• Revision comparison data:
▽
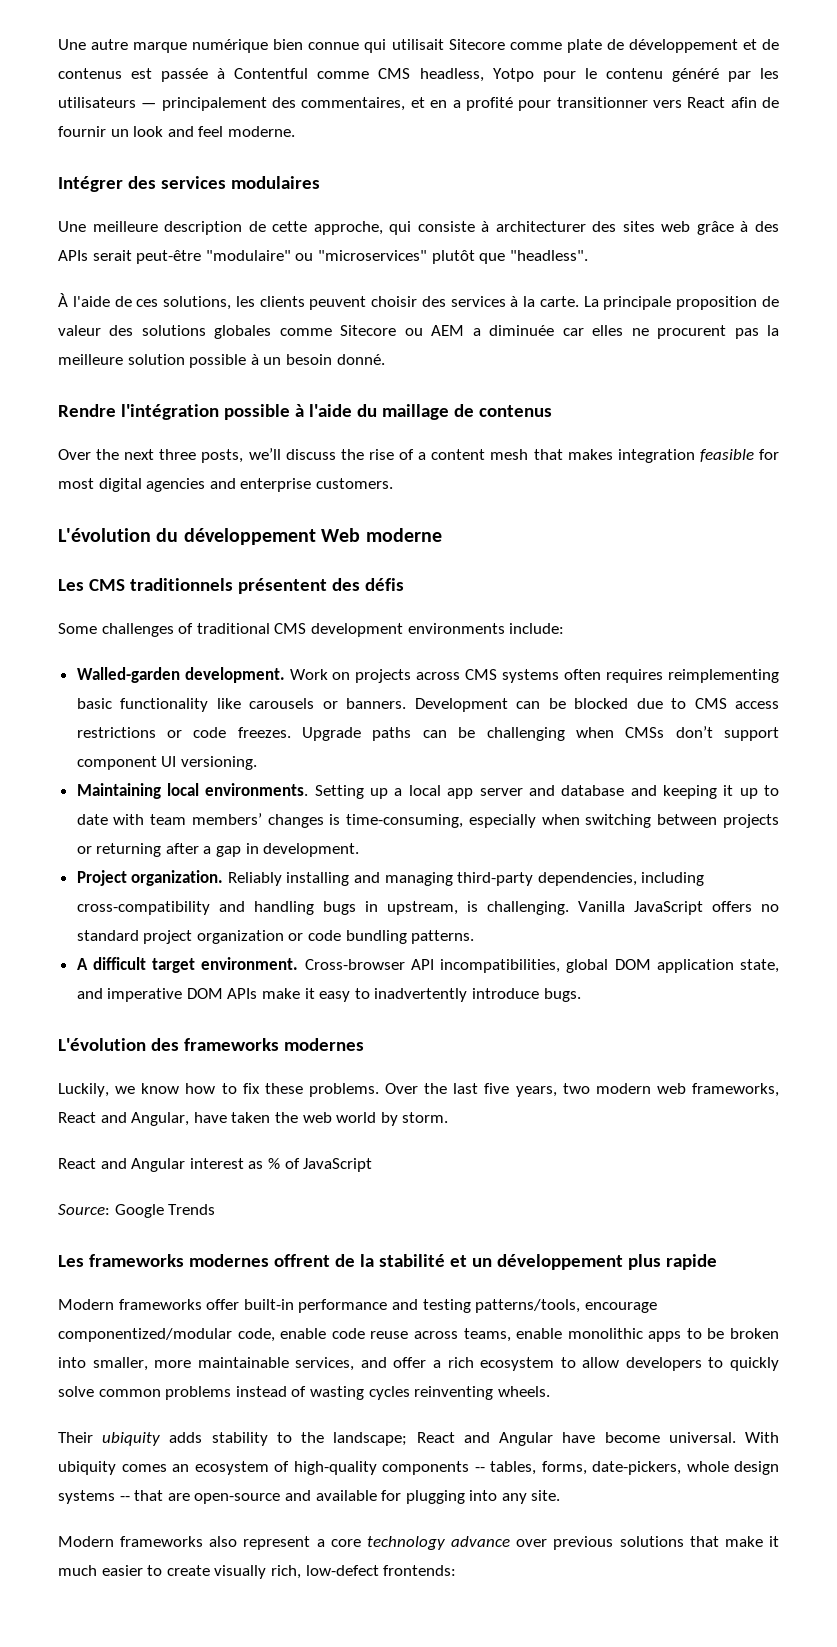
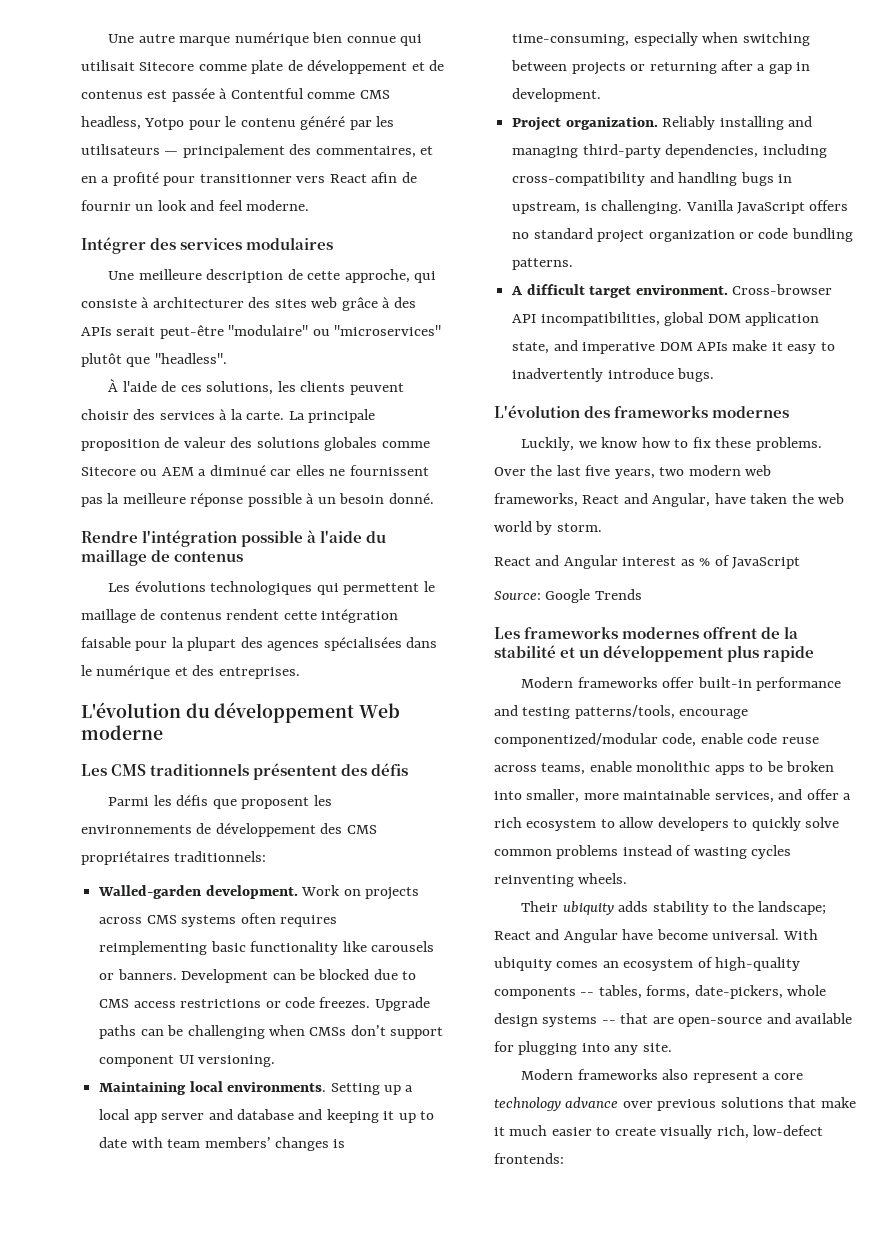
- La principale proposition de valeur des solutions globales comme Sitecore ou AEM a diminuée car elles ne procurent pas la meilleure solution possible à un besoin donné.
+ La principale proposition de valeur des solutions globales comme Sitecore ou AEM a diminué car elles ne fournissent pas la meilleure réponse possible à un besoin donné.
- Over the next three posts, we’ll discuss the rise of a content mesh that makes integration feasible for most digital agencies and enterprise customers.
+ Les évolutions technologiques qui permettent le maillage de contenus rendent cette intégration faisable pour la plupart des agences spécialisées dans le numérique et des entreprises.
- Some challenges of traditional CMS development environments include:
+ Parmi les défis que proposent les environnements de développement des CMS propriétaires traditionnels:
△
▽
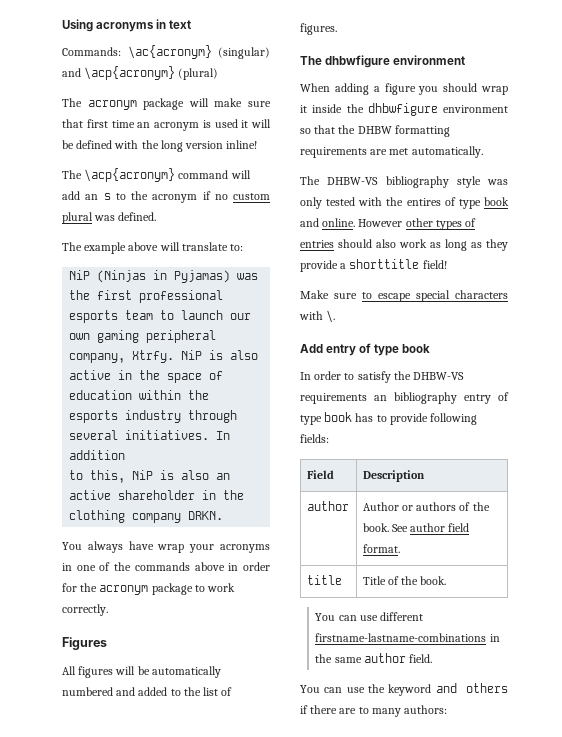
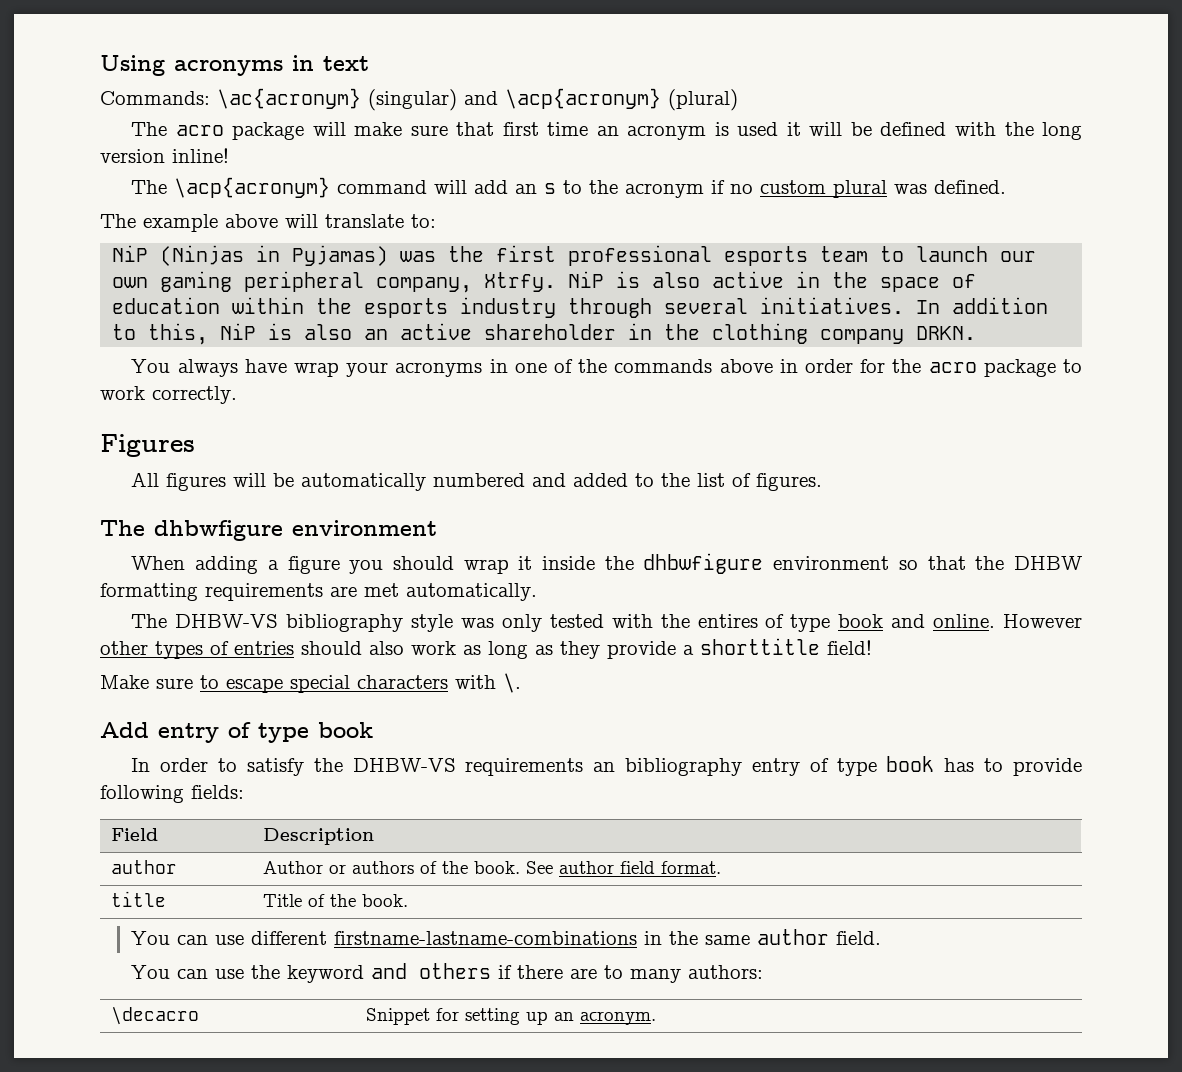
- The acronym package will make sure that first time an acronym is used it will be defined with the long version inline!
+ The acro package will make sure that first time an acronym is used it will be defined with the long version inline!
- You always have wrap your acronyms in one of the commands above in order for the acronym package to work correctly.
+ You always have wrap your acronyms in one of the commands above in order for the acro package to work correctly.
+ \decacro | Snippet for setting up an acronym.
△
• Exercise requirements: Could you transcribe the entries above word for word, from the line with "- You always" down to the line with "up an acronym.", keeping both?

• Task solution:
- You always have wrap your acronyms in one of the commands above in order for the acronym package to work correctly.
+ You always have wrap your acronyms in one of the commands above in order for the acro package to work correctly.
+ \decacro | Snippet for setting up an acronym.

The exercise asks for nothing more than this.